━━ MATERIAL FOR THIS EXERCISE ━━

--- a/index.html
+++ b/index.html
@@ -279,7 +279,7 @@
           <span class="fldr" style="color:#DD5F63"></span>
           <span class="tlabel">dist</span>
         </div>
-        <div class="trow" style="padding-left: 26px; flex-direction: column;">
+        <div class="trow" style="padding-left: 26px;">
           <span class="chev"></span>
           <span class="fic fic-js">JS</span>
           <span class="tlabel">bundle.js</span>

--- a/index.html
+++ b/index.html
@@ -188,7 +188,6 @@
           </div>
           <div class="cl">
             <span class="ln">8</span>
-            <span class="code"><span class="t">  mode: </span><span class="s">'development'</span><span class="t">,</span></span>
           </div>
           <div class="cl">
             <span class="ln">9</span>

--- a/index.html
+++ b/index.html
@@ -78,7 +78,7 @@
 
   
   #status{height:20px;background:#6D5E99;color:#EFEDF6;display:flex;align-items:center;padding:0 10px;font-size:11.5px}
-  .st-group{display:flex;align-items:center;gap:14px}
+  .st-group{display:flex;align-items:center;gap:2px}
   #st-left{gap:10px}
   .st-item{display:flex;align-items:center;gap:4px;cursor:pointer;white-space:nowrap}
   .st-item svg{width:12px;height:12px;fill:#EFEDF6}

━━━

**TASK PROMPT**.
What is the number of lines above that hold the word "color"? Answer with that number alone.

**ANSWER TO THE EXERCISE**.
2